(EXERCISE INPUT begins)
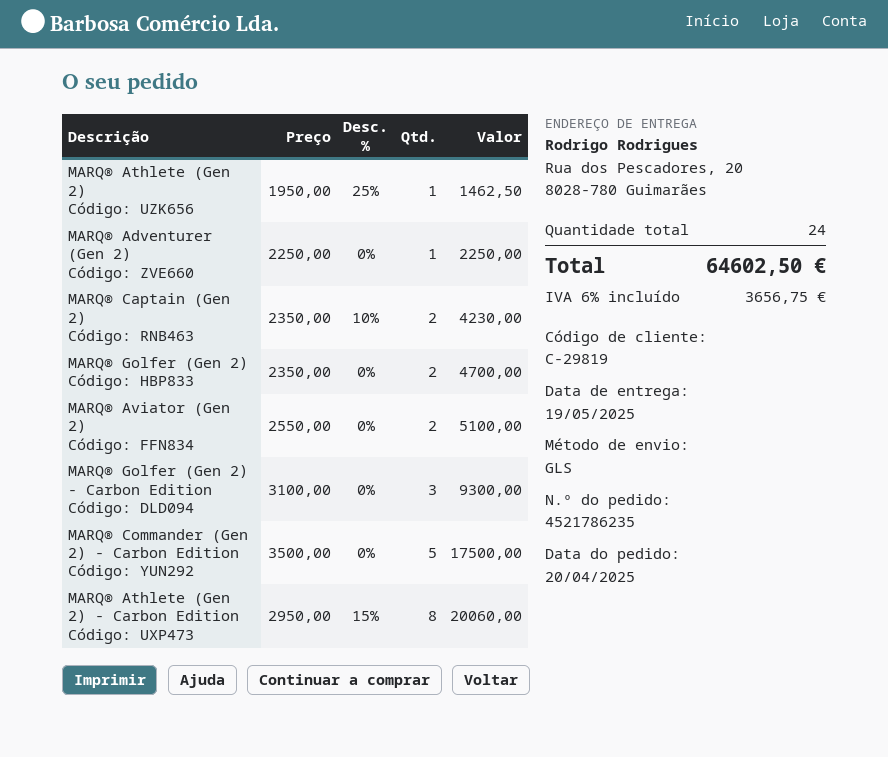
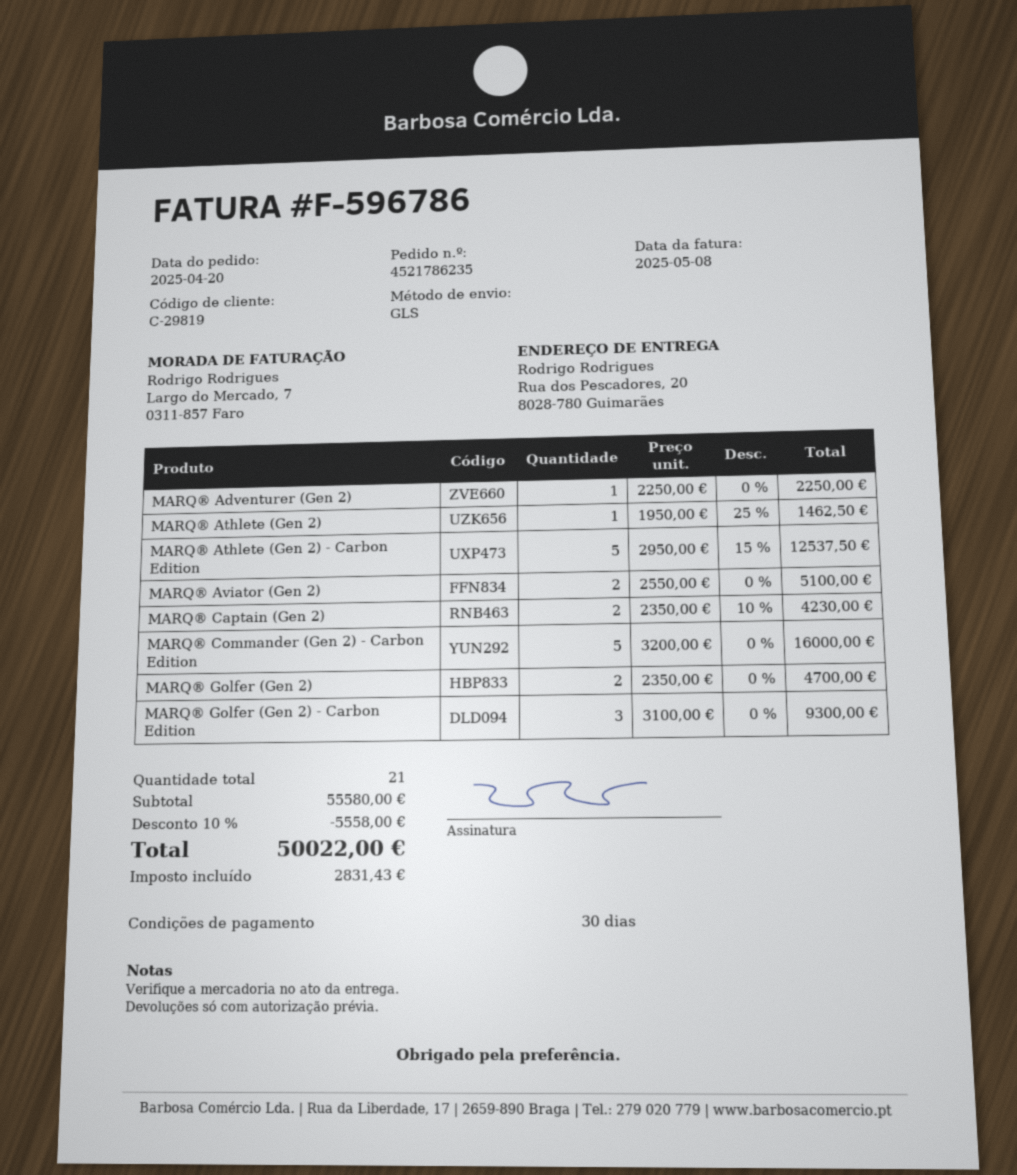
MARQ® Commander (Gen 2) - Carbon Edition: 5 x 3500.00 = 17500.00 -> 5 x 3200.00 = 16000.00
MARQ® Athlete (Gen 2) - Carbon Edition: 8 x 2950.00 - 15% = 20060.00 -> 5 x 2950.00 - 15% = 12537.50
total quantity: 24 -> 21
discount: none -> 10% = 5558.00
tax: 3656.75 -> 2831.43
total: 64602.50 -> 50022.00

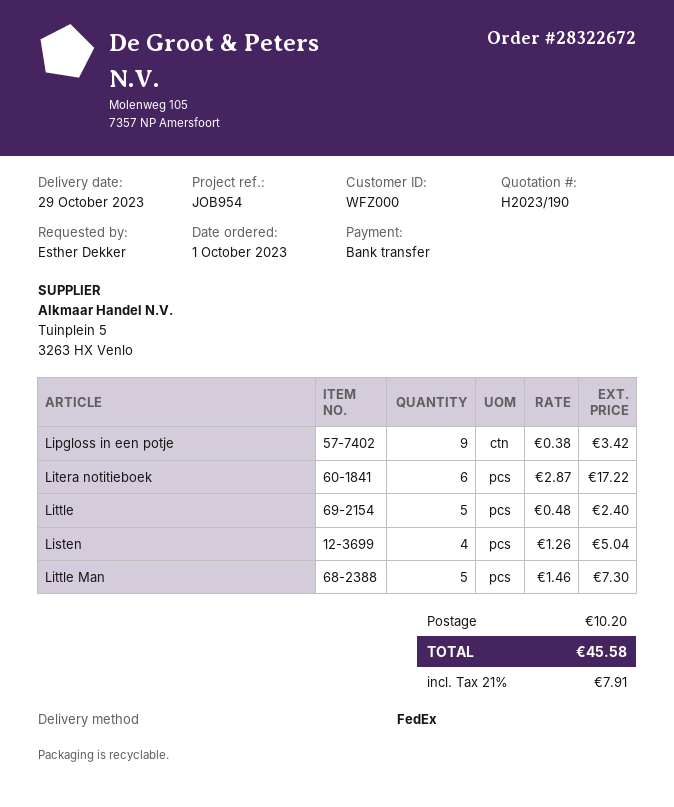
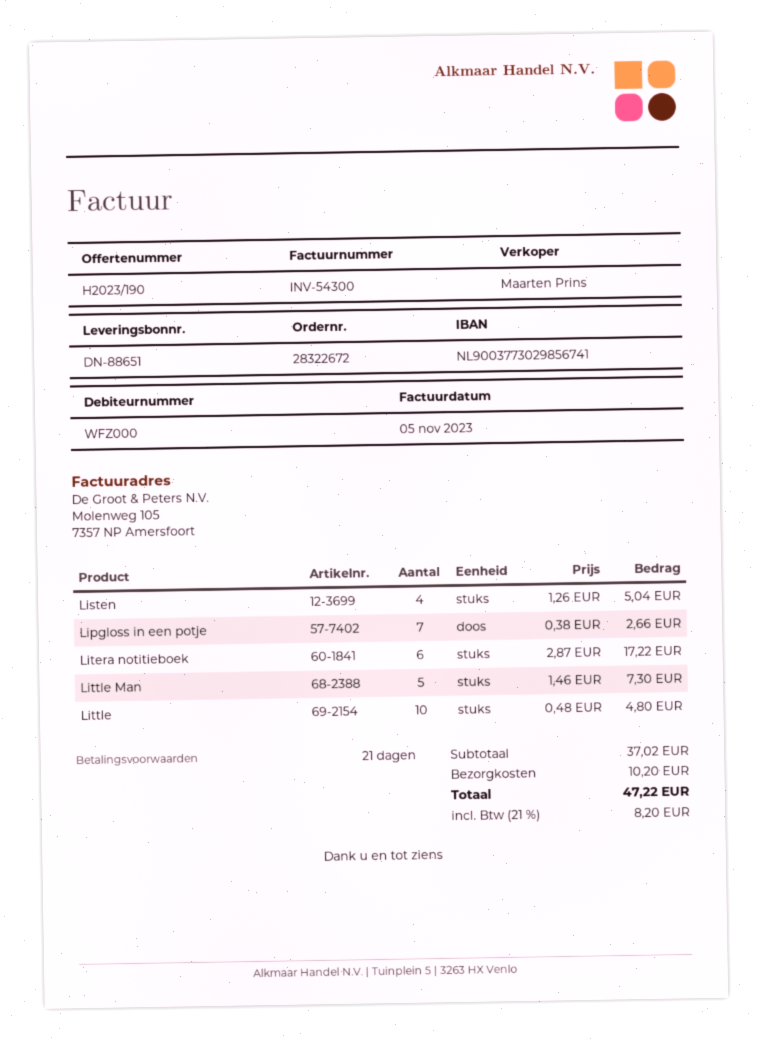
Lipgloss in een potje: 9 x 0.38 = 3.42 -> 7 x 0.38 = 2.66
Little: 5 x 0.48 = 2.40 -> 10 x 0.48 = 4.80
tax: 21% = 7.91 -> 21% = 8.20
total: 45.58 -> 47.22

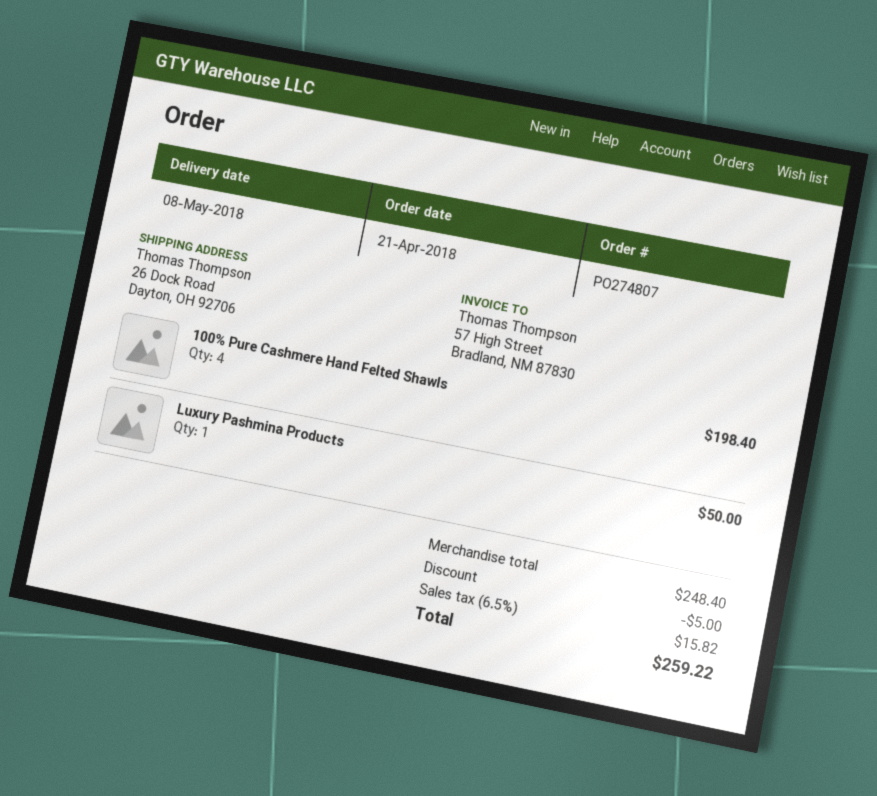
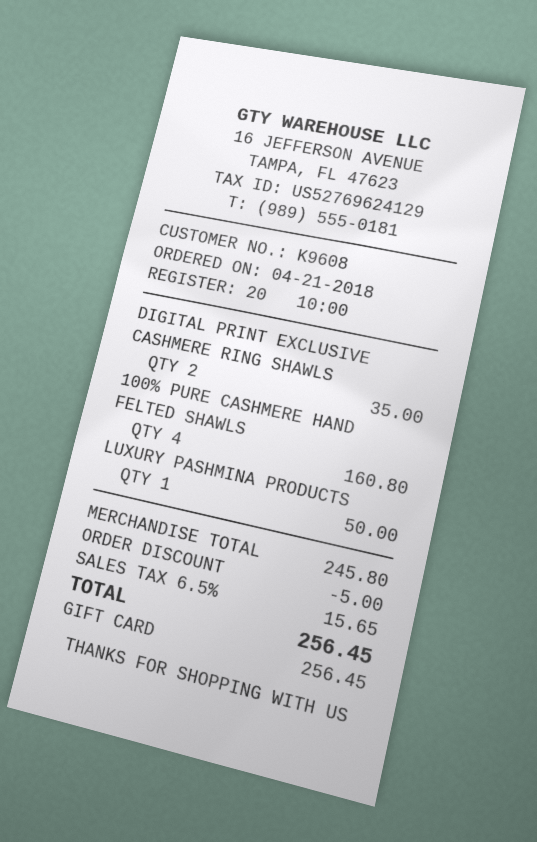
100% Pure Cashmere Hand Felted Shawls: 4 for 198.40 -> 4 for 160.80
DIGITAL PRINT EXCLUSIVE CASHMERE RING SHAWLS: none -> 2 for 35.00
subtotal: 248.40 -> 245.80
tax: 6.5% = 15.82 -> 6.5% = 15.65
total: 259.22 -> 256.45

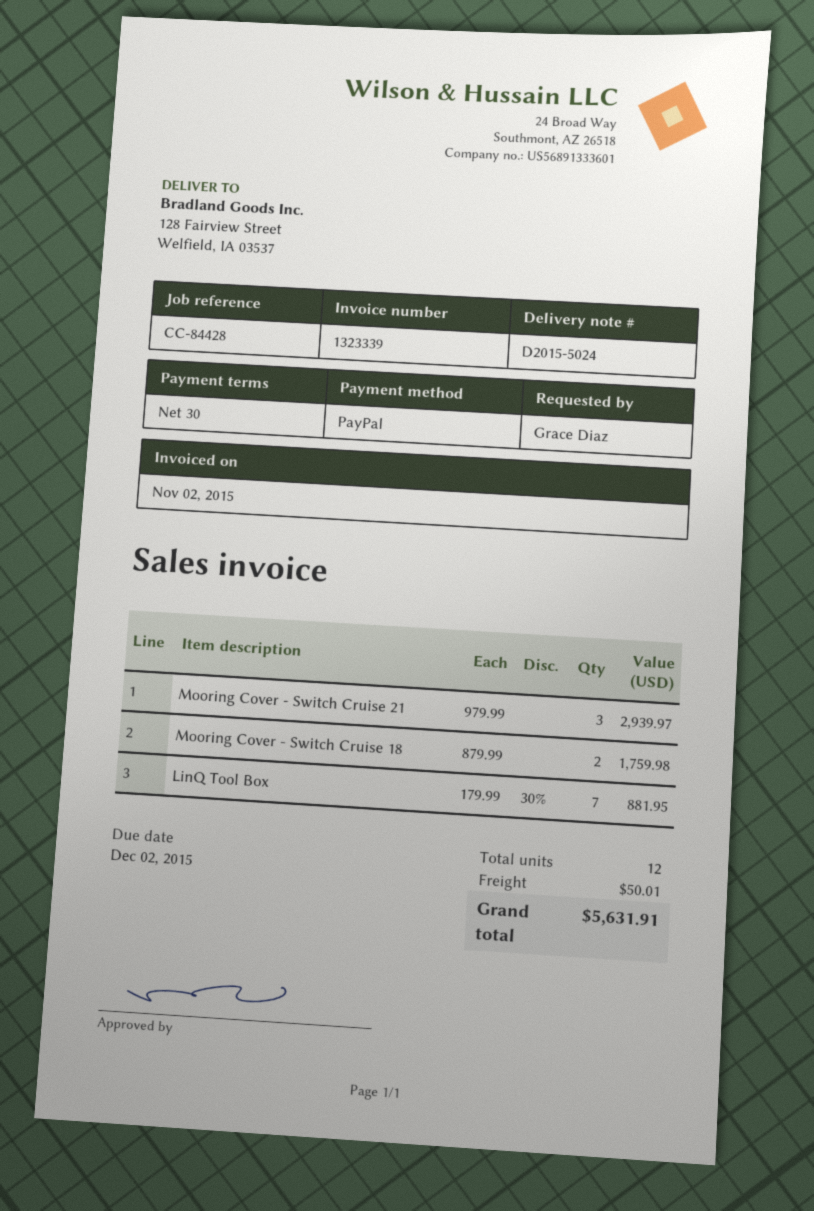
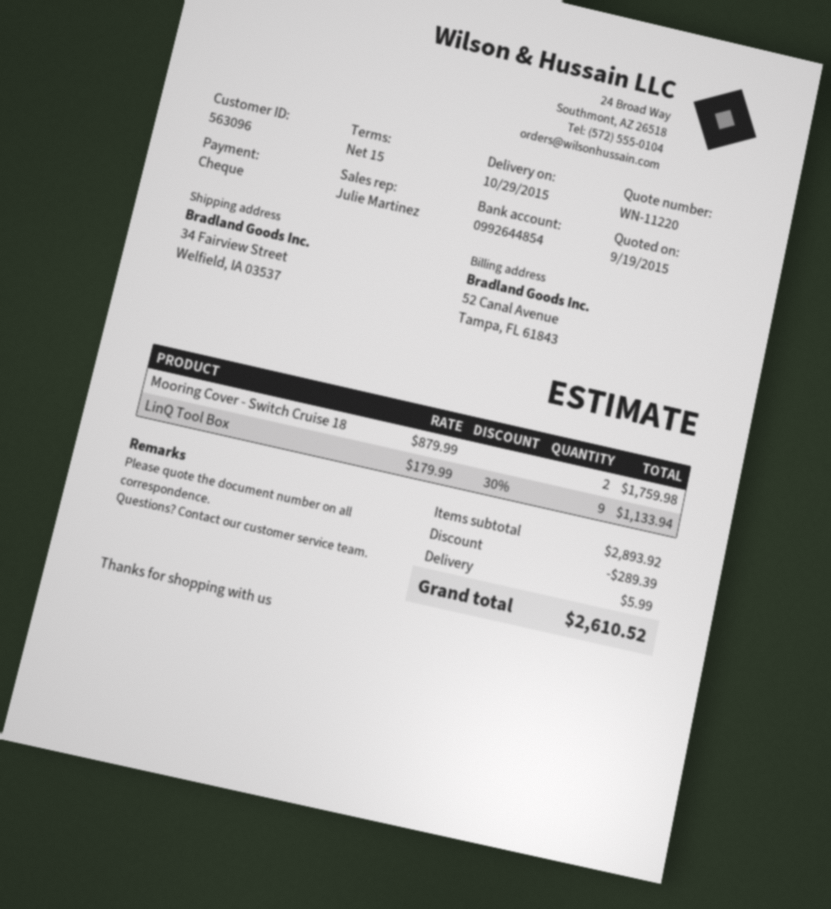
payment terms: 30 days -> 15 days
payment method: PayPal -> cheque
ship to: 128 Fairview Street, Welfield, IA 03537 -> 34 Fairview Street, Welfield, IA 03537
Mooring Cover - Switch Cruise 21: 3 x 979.99 = 2939.97 -> none
LinQ Tool Box: 7 x 179.99 - 30% = 881.95 -> 9 x 179.99 - 30% = 1133.94
discount: none -> 289.39
shipping: 50.01 -> 5.99
total: 5631.91 -> 2610.52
(EXERCISE INPUT ends)
--- TASK DESCRIPTION ---
Set the entire listing down again, exact in every line, without any pictures.

--- EXERCISE OUTPUT ---
MARQ® Commander (Gen 2) - Carbon Edition: 5 x 3500.00 = 17500.00 -> 5 x 3200.00 = 16000.00
MARQ® Athlete (Gen 2) - Carbon Edition: 8 x 2950.00 - 15% = 20060.00 -> 5 x 2950.00 - 15% = 12537.50
total quantity: 24 -> 21
discount: none -> 10% = 5558.00
tax: 3656.75 -> 2831.43
total: 64602.50 -> 50022.00

Lipgloss in een potje: 9 x 0.38 = 3.42 -> 7 x 0.38 = 2.66
Little: 5 x 0.48 = 2.40 -> 10 x 0.48 = 4.80
tax: 21% = 7.91 -> 21% = 8.20
total: 45.58 -> 47.22

100% Pure Cashmere Hand Felted Shawls: 4 for 198.40 -> 4 for 160.80
DIGITAL PRINT EXCLUSIVE CASHMERE RING SHAWLS: none -> 2 for 35.00
subtotal: 248.40 -> 245.80
tax: 6.5% = 15.82 -> 6.5% = 15.65
total: 259.22 -> 256.45

payment terms: 30 days -> 15 days
payment method: PayPal -> cheque
ship to: 128 Fairview Street, Welfield, IA 03537 -> 34 Fairview Street, Welfield, IA 03537
Mooring Cover - Switch Cruise 21: 3 x 979.99 = 2939.97 -> none
LinQ Tool Box: 7 x 179.99 - 30% = 881.95 -> 9 x 179.99 - 30% = 1133.94
discount: none -> 289.39
shipping: 50.01 -> 5.99
total: 5631.91 -> 2610.52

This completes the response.